ABOUT THIS EXERCISE - Copy every line that contains the string "label" from the entries below.
** Opening SOURCE MATERIAL block **
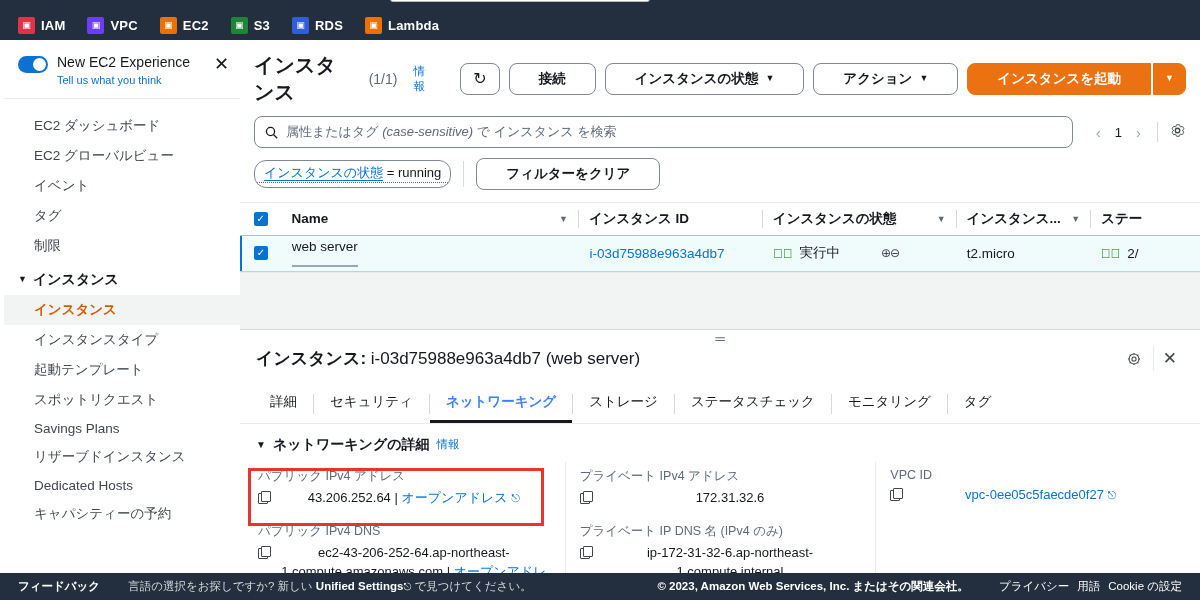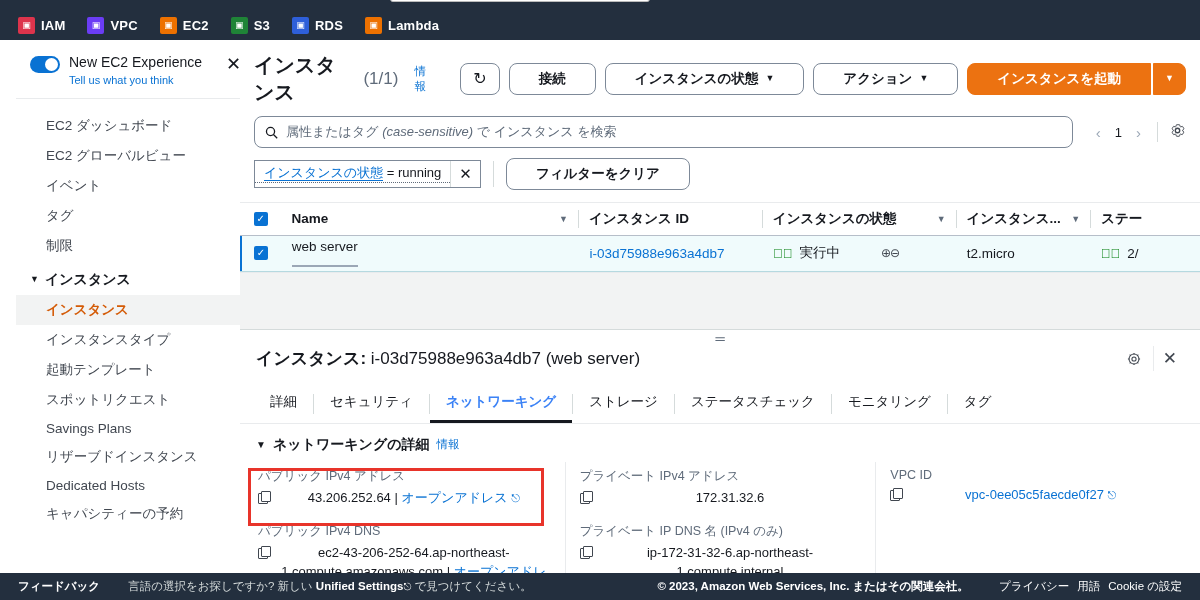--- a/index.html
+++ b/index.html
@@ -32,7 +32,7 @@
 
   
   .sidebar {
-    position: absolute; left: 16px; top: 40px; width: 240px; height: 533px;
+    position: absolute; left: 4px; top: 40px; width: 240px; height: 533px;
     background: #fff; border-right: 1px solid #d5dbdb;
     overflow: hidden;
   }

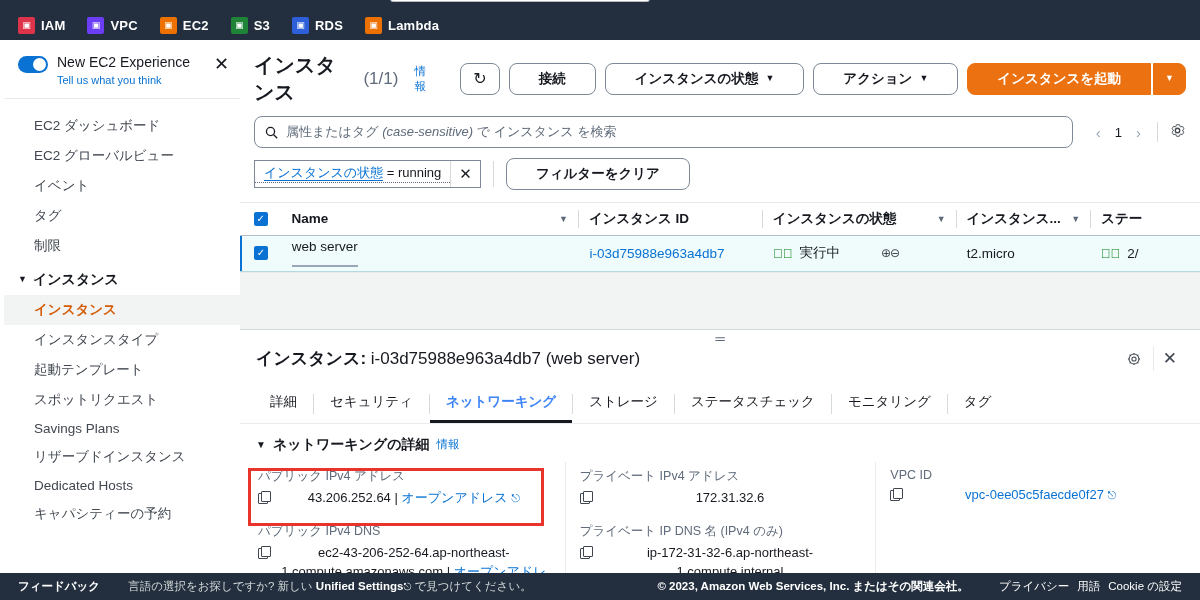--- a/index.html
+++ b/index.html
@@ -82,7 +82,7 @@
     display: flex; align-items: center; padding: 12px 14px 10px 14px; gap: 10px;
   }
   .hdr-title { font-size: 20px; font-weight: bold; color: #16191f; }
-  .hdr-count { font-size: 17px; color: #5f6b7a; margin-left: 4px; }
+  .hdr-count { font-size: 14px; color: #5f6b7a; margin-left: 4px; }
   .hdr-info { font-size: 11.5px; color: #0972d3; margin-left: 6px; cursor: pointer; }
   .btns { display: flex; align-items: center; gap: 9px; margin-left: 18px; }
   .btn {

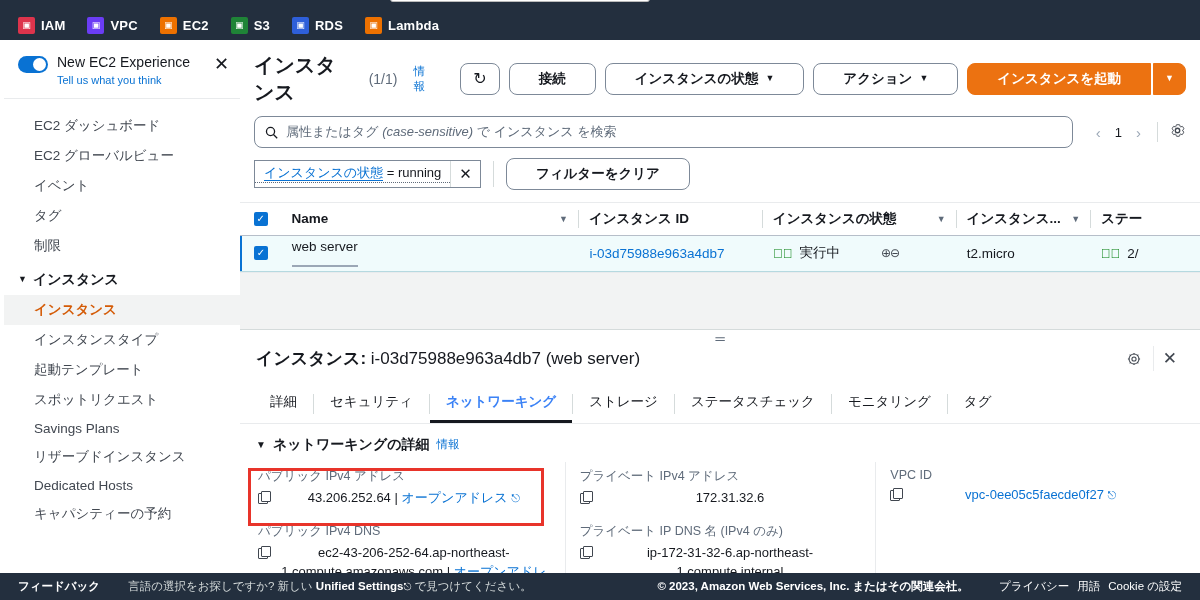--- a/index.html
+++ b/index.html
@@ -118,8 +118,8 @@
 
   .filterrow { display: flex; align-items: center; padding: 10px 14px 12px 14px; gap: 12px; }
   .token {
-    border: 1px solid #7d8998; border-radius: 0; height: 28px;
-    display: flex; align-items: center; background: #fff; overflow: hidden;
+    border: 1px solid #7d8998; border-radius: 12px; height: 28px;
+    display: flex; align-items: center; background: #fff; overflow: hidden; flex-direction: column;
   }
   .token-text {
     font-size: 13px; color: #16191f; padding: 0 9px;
** Closing SOURCE MATERIAL block **
** Opening SOURCE MATERIAL block **
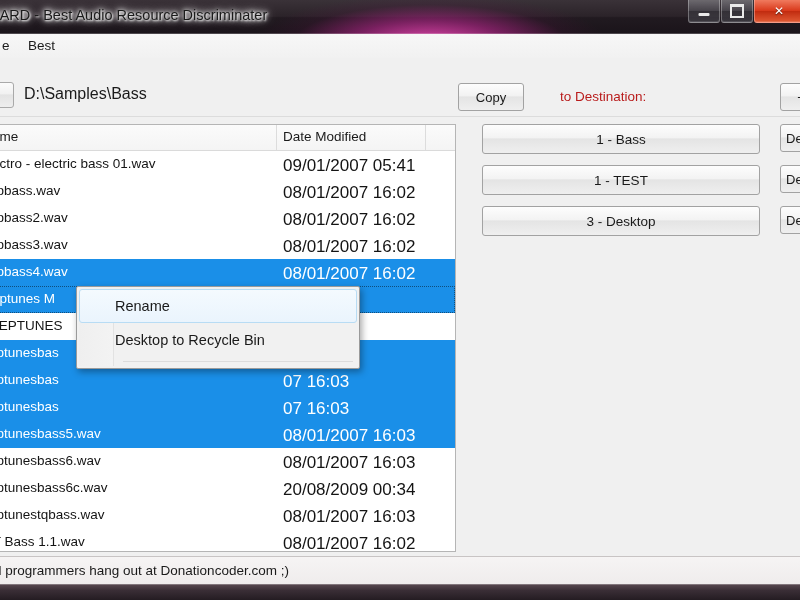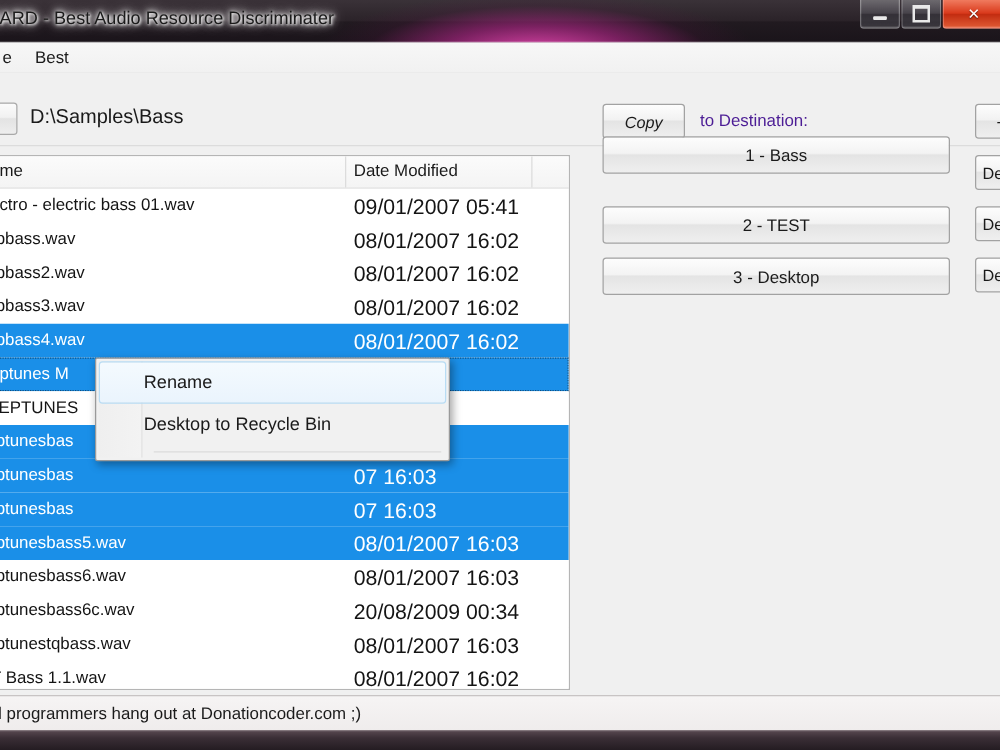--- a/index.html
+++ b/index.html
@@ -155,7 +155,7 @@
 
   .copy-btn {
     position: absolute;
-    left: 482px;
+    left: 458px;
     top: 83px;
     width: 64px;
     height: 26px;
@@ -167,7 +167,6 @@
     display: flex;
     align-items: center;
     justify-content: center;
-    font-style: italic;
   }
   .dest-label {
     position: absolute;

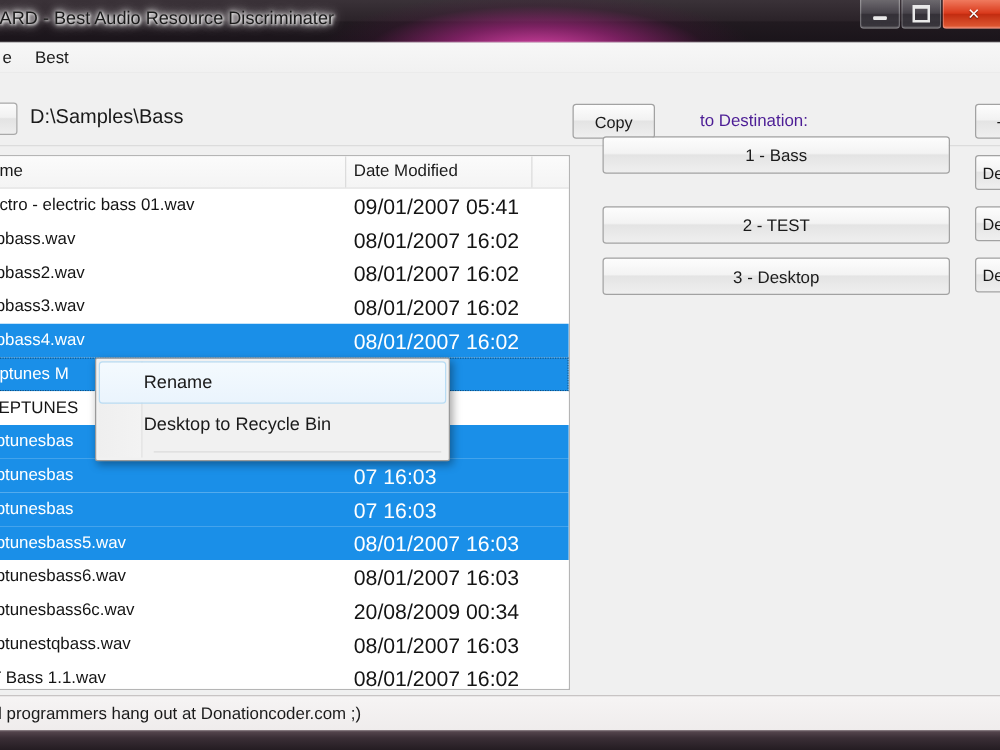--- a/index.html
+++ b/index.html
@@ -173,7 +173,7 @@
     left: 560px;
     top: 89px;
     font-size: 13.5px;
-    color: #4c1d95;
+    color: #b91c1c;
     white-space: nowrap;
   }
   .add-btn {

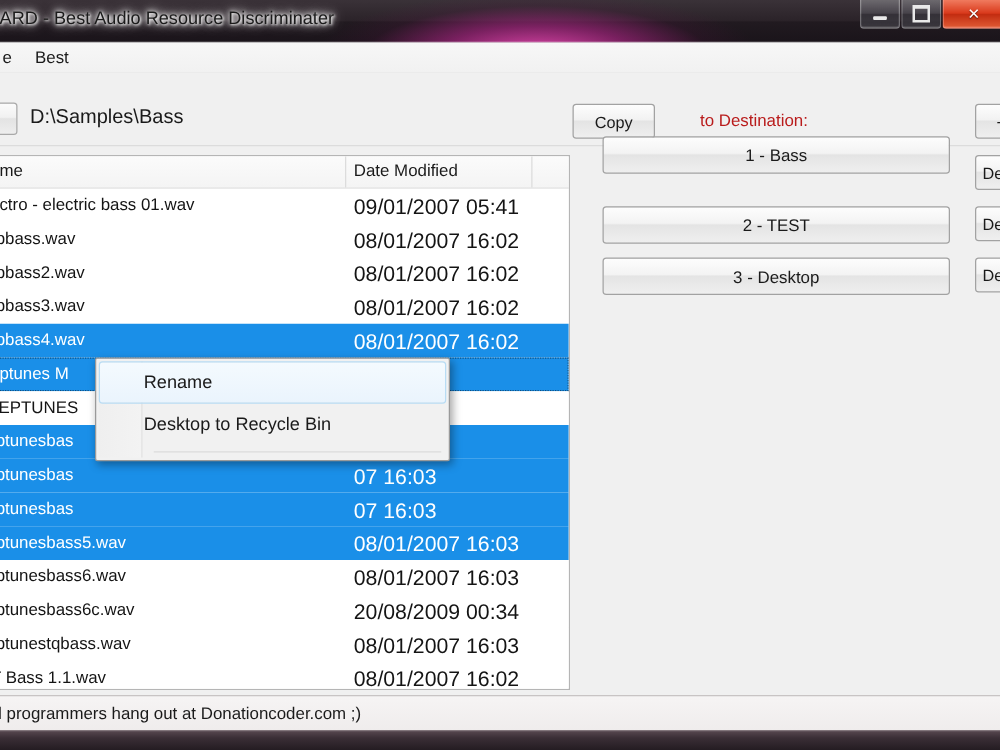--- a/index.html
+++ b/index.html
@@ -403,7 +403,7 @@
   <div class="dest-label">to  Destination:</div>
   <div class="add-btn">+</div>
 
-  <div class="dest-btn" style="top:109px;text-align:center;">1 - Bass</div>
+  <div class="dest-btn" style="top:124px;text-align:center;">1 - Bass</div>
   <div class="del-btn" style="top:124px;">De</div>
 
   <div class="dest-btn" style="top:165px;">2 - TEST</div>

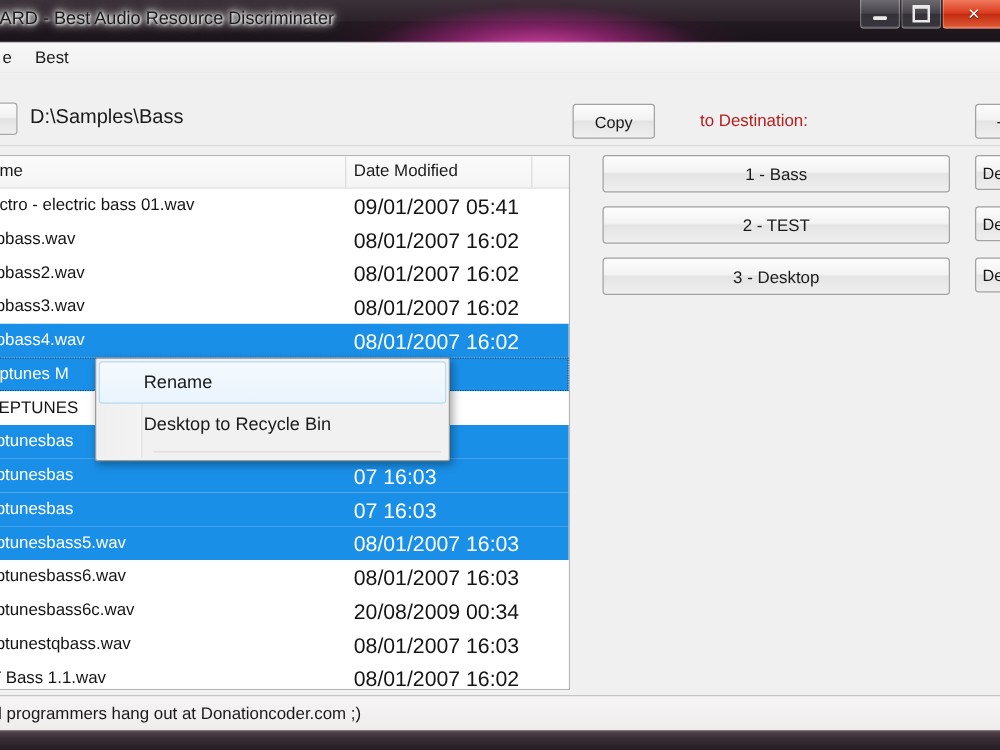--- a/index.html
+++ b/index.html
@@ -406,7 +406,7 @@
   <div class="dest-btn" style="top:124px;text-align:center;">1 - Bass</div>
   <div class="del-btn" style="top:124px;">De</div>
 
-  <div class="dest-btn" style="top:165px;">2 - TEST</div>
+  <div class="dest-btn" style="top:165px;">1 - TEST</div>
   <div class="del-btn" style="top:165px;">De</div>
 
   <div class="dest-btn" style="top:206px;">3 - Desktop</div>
** Closing SOURCE MATERIAL block **
ANSWER FOR THE TASK -
   .dest-label {
   <div class="dest-label">to  Destination:</div>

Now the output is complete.